Requirement ::
Repeat each entry as written and leave the images out of the copy.

[Items listed in a dataset]

'''

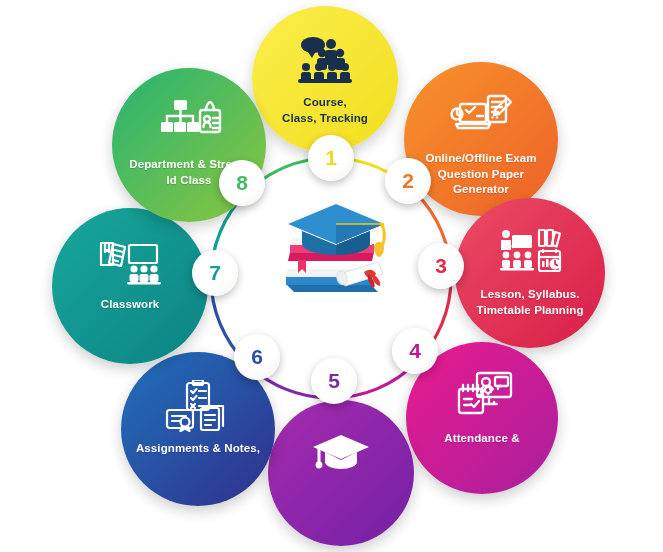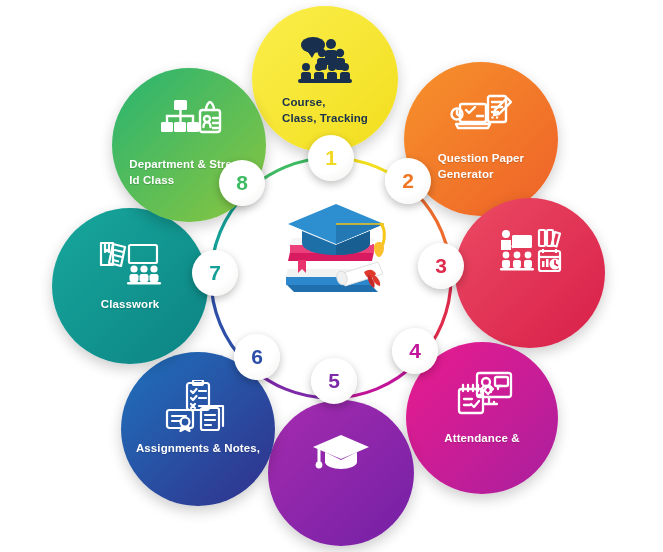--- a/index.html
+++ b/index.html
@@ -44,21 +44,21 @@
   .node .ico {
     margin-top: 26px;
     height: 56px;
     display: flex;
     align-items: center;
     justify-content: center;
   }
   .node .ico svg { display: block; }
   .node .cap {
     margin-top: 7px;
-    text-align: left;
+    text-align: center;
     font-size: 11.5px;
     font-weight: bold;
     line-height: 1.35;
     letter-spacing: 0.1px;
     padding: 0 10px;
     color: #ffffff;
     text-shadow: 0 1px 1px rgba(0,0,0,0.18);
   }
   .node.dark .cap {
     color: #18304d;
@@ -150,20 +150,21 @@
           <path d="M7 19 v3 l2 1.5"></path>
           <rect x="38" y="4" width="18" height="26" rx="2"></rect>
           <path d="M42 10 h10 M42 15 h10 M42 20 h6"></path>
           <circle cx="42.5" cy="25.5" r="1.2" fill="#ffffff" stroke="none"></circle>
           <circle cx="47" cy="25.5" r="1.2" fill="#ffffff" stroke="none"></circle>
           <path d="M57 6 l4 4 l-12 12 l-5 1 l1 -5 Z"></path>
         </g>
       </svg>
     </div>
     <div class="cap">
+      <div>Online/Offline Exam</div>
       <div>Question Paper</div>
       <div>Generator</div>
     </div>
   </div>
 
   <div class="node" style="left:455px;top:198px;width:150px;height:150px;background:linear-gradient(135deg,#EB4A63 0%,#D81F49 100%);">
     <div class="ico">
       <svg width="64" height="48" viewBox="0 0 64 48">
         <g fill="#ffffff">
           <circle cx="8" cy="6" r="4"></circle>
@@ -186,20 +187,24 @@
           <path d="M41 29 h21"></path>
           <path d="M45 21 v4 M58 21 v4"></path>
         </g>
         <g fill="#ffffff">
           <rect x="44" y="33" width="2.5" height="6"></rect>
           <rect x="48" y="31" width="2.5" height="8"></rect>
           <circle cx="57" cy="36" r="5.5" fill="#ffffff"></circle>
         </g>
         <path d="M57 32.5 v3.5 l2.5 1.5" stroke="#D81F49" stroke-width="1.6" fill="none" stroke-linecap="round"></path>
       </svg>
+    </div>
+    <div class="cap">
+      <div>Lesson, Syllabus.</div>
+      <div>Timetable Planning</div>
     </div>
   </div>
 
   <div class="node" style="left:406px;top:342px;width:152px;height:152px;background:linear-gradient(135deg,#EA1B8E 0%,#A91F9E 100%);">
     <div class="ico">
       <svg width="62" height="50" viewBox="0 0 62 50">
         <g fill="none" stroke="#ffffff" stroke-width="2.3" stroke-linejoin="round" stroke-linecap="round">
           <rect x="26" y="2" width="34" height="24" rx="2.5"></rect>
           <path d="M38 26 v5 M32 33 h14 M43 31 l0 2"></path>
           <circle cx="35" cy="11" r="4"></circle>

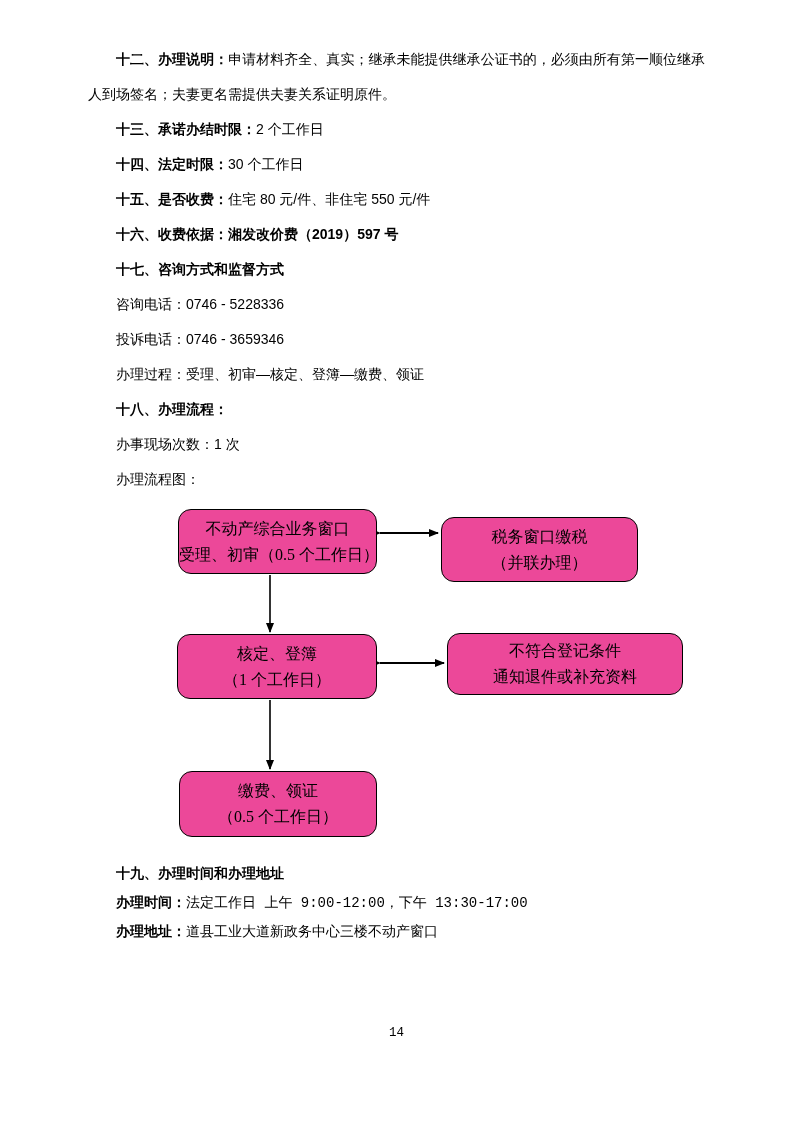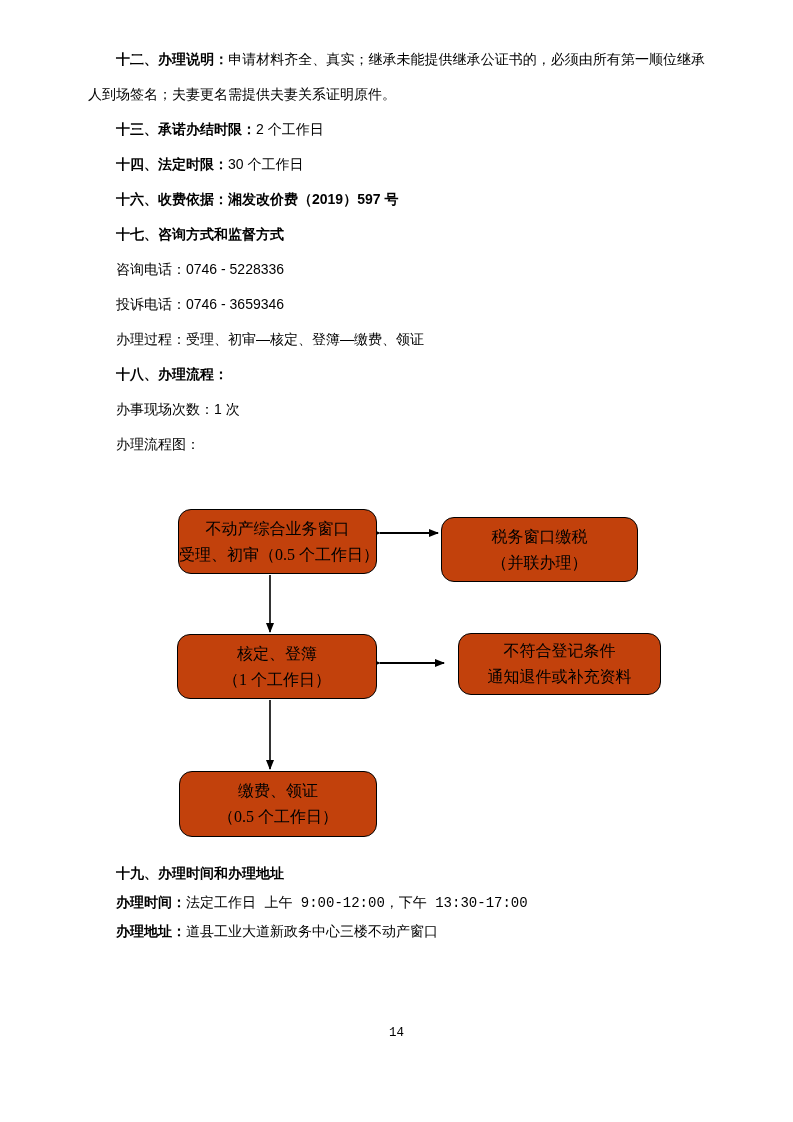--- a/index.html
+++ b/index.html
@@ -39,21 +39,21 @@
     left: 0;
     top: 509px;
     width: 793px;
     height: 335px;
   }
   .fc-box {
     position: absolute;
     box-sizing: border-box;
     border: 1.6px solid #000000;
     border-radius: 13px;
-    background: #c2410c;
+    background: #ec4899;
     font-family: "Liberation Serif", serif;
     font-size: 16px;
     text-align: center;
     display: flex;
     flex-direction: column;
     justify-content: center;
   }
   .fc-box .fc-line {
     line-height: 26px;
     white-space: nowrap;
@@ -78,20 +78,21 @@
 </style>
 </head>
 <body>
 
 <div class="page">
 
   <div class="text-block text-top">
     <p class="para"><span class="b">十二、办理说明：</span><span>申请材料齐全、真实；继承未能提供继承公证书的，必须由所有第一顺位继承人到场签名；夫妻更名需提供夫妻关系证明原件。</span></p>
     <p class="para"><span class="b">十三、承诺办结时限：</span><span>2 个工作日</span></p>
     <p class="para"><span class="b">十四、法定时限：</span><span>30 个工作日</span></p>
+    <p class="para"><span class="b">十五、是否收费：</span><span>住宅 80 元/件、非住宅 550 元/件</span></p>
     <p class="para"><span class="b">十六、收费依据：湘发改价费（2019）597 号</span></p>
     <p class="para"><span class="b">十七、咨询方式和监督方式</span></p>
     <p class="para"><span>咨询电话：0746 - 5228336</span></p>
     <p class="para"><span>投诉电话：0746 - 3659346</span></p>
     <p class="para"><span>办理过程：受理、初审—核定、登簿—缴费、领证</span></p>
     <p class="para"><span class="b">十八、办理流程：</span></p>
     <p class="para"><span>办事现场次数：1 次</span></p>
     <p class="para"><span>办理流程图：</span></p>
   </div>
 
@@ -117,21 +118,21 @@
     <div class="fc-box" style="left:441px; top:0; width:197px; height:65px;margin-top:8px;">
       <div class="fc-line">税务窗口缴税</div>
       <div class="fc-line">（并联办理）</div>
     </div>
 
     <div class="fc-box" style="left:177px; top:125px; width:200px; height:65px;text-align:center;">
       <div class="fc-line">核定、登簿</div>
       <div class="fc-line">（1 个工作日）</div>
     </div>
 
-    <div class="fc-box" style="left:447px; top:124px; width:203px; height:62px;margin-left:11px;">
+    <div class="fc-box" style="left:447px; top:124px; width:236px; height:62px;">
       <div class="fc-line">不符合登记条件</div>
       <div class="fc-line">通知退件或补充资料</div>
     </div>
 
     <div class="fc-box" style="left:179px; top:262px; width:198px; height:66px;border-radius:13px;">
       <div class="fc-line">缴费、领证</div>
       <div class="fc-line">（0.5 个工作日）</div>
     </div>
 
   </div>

'''

Expected answer ::
--- a/index.html
+++ b/index.html
@@ -44,21 +44,21 @@
   .node .ico {
     margin-top: 26px;
     height: 56px;
     display: flex;
     align-items: center;
     justify-content: center;
   }
   .node .ico svg { display: block; }
   .node .cap {
     margin-top: 7px;
-    text-align: left;
+    text-align: center;
     font-size: 11.5px;
     font-weight: bold;
     line-height: 1.35;
     letter-spacing: 0.1px;
     padding: 0 10px;
     color: #ffffff;
     text-shadow: 0 1px 1px rgba(0,0,0,0.18);
   }
   .node.dark .cap {
     color: #18304d;
@@ -150,20 +150,21 @@
           <path d="M7 19 v3 l2 1.5"></path>
           <rect x="38" y="4" width="18" height="26" rx="2"></rect>
           <path d="M42 10 h10 M42 15 h10 M42 20 h6"></path>
           <circle cx="42.5" cy="25.5" r="1.2" fill="#ffffff" stroke="none"></circle>
           <circle cx="47" cy="25.5" r="1.2" fill="#ffffff" stroke="none"></circle>
           <path d="M57 6 l4 4 l-12 12 l-5 1 l1 -5 Z"></path>
         </g>
       </svg>
     </div>
     <div class="cap">
+      <div>Online/Offline Exam</div>
       <div>Question Paper</div>
       <div>Generator</div>
     </div>
   </div>
 
   <div class="node" style="left:455px;top:198px;width:150px;height:150px;background:linear-gradient(135deg,#EB4A63 0%,#D81F49 100%);">
     <div class="ico">
       <svg width="64" height="48" viewBox="0 0 64 48">
         <g fill="#ffffff">
           <circle cx="8" cy="6" r="4"></circle>
@@ -186,20 +187,24 @@
           <path d="M41 29 h21"></path>
           <path d="M45 21 v4 M58 21 v4"></path>
         </g>
         <g fill="#ffffff">
           <rect x="44" y="33" width="2.5" height="6"></rect>
           <rect x="48" y="31" width="2.5" height="8"></rect>
           <circle cx="57" cy="36" r="5.5" fill="#ffffff"></circle>
         </g>
         <path d="M57 32.5 v3.5 l2.5 1.5" stroke="#D81F49" stroke-width="1.6" fill="none" stroke-linecap="round"></path>
       </svg>
+    </div>
+    <div class="cap">
+      <div>Lesson, Syllabus.</div>
+      <div>Timetable Planning</div>
     </div>
   </div>
 
   <div class="node" style="left:406px;top:342px;width:152px;height:152px;background:linear-gradient(135deg,#EA1B8E 0%,#A91F9E 100%);">
     <div class="ico">
       <svg width="62" height="50" viewBox="0 0 62 50">
         <g fill="none" stroke="#ffffff" stroke-width="2.3" stroke-linejoin="round" stroke-linecap="round">
           <rect x="26" y="2" width="34" height="24" rx="2.5"></rect>
           <path d="M38 26 v5 M32 33 h14 M43 31 l0 2"></path>
           <circle cx="35" cy="11" r="4"></circle>

--- a/index.html
+++ b/index.html
@@ -39,21 +39,21 @@
     left: 0;
     top: 509px;
     width: 793px;
     height: 335px;
   }
   .fc-box {
     position: absolute;
     box-sizing: border-box;
     border: 1.6px solid #000000;
     border-radius: 13px;
-    background: #c2410c;
+    background: #ec4899;
     font-family: "Liberation Serif", serif;
     font-size: 16px;
     text-align: center;
     display: flex;
     flex-direction: column;
     justify-content: center;
   }
   .fc-box .fc-line {
     line-height: 26px;
     white-space: nowrap;
@@ -78,20 +78,21 @@
 </style>
 </head>
 <body>
 
 <div class="page">
 
   <div class="text-block text-top">
     <p class="para"><span class="b">十二、办理说明：</span><span>申请材料齐全、真实；继承未能提供继承公证书的，必须由所有第一顺位继承人到场签名；夫妻更名需提供夫妻关系证明原件。</span></p>
     <p class="para"><span class="b">十三、承诺办结时限：</span><span>2 个工作日</span></p>
     <p class="para"><span class="b">十四、法定时限：</span><span>30 个工作日</span></p>
+    <p class="para"><span class="b">十五、是否收费：</span><span>住宅 80 元/件、非住宅 550 元/件</span></p>
     <p class="para"><span class="b">十六、收费依据：湘发改价费（2019）597 号</span></p>
     <p class="para"><span class="b">十七、咨询方式和监督方式</span></p>
     <p class="para"><span>咨询电话：0746 - 5228336</span></p>
     <p class="para"><span>投诉电话：0746 - 3659346</span></p>
     <p class="para"><span>办理过程：受理、初审—核定、登簿—缴费、领证</span></p>
     <p class="para"><span class="b">十八、办理流程：</span></p>
     <p class="para"><span>办事现场次数：1 次</span></p>
     <p class="para"><span>办理流程图：</span></p>
   </div>
 
@@ -117,21 +118,21 @@
     <div class="fc-box" style="left:441px; top:0; width:197px; height:65px;margin-top:8px;">
       <div class="fc-line">税务窗口缴税</div>
       <div class="fc-line">（并联办理）</div>
     </div>
 
     <div class="fc-box" style="left:177px; top:125px; width:200px; height:65px;text-align:center;">
       <div class="fc-line">核定、登簿</div>
       <div class="fc-line">（1 个工作日）</div>
     </div>
 
-    <div class="fc-box" style="left:447px; top:124px; width:203px; height:62px;margin-left:11px;">
+    <div class="fc-box" style="left:447px; top:124px; width:236px; height:62px;">
       <div class="fc-line">不符合登记条件</div>
       <div class="fc-line">通知退件或补充资料</div>
     </div>
 
     <div class="fc-box" style="left:179px; top:262px; width:198px; height:66px;border-radius:13px;">
       <div class="fc-line">缴费、领证</div>
       <div class="fc-line">（0.5 个工作日）</div>
     </div>
 
   </div>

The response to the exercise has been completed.